I guess one could still come away with the idea that whatever dollar rise you have associated with the tariffs could be drowned out by some of these other effects, given that there'd been such a move into the US assets in the past, and as you pointed out, it doesn't take much if people start to just adjust at the margin.
One of my favorite quotes on this is that the long run takes longer to come than you would have ever thought it would, but when it comes, it comes faster than you could ever have expected.
Yeah, yeah, slowly, And then if people gave bus just slowly suddenly yeah. So we don't know, as you say, we don't know where that's going to turn out, and we say, we don't know that the US will continue with the sort of most dramatic version of this war on trade, this trade hack that you've suggested. But you also have highlighted the kind of underlying political reasons for the trade hack, the grievance doctrine, and it doesn't seem like that's going to go anywhere. President Trump seems pretty
committed to that. So I guess one of the questions that anyone would have, and that you start to answer in your book, is what happens to globalization? What happens to the global economy in the meantime while the US is engaged in this big experiment.

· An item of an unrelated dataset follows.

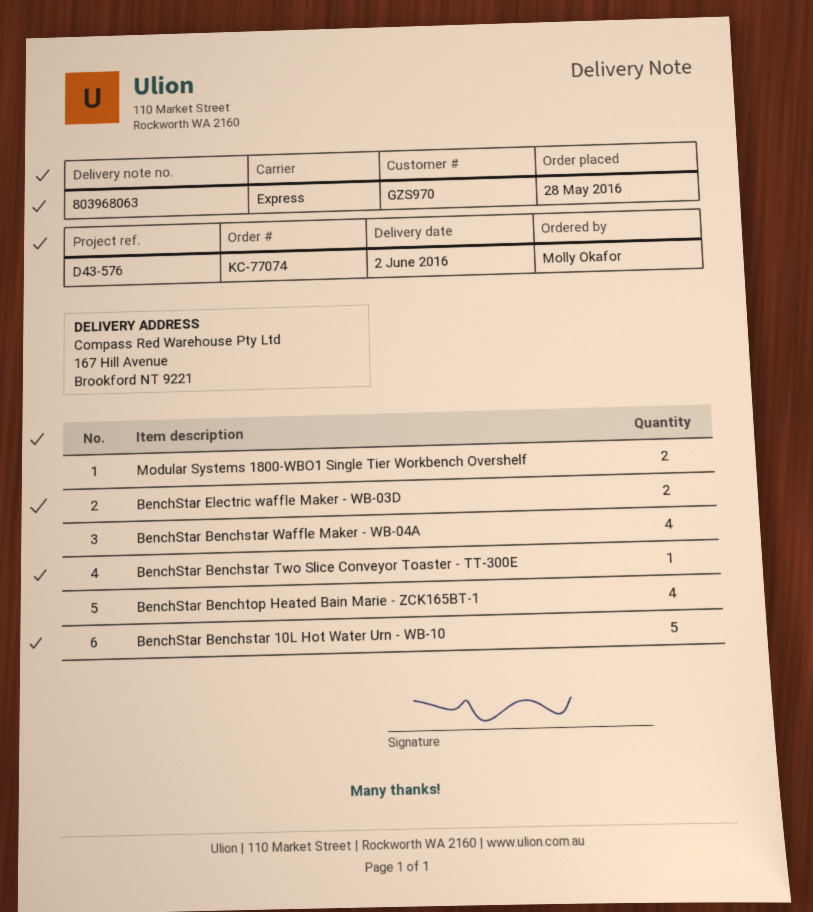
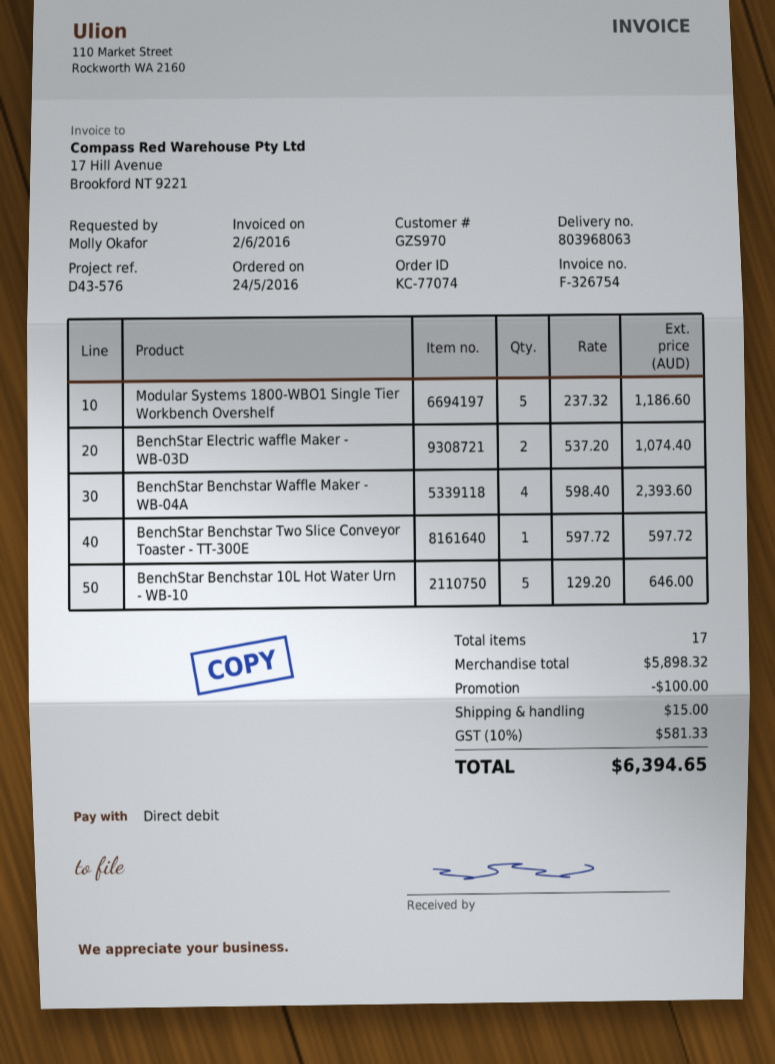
order date: 2016-05-28 -> 2016-05-24
Modular Systems 1800-WBO1 Single Tier Workbench Overshelf: 2 -> 5
BenchStar Benchtop Heated Bain Marie - ZCK165BT-1: 4 -> none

Let me take the first point, which I think is really important I hope that people will take away from my book, is that US protectionism is now permanent. It's here to stay. It's not new, and it's not going away. So this narrative that the system is rigged against us started with the Great Recession, and starting from Obama onward, the US political elite blamed globalization. They found that very convenient.
So Obama a media suspended all the trade agreements that Bush Junior had started, and there were lots of them, and he became trade hesitant. He was there for eight years and that hesitancy kept up. Then, of course Trump came and the trade hesitancy turned to trade hostility, and then when Biden came, it just turned back to trade hesitancy. So really, going back to two thousand and eight, the US has not been the leader of the system, so
it's not new. And the reason was is because the suffering of the middle class, if you will, was something that was going through they did not want to raise taxes or increase the size of the government in order to actually address it, and as a consequence, they used trade as a scapegoat. So this anti trade element is in there and US is now on a kind of
looping gif of protection. They've got the malaise of the middle class suffering, leading to the need for a solution where anti globalization becomes out solution at bigger, lower levels. Those solutions don't fix the middle class problems, and so they have to keep again being protectionist. So Biden, for example, had a worker centric trade policy which meant no trade liberalization. If Harris had won, she would have kept that up.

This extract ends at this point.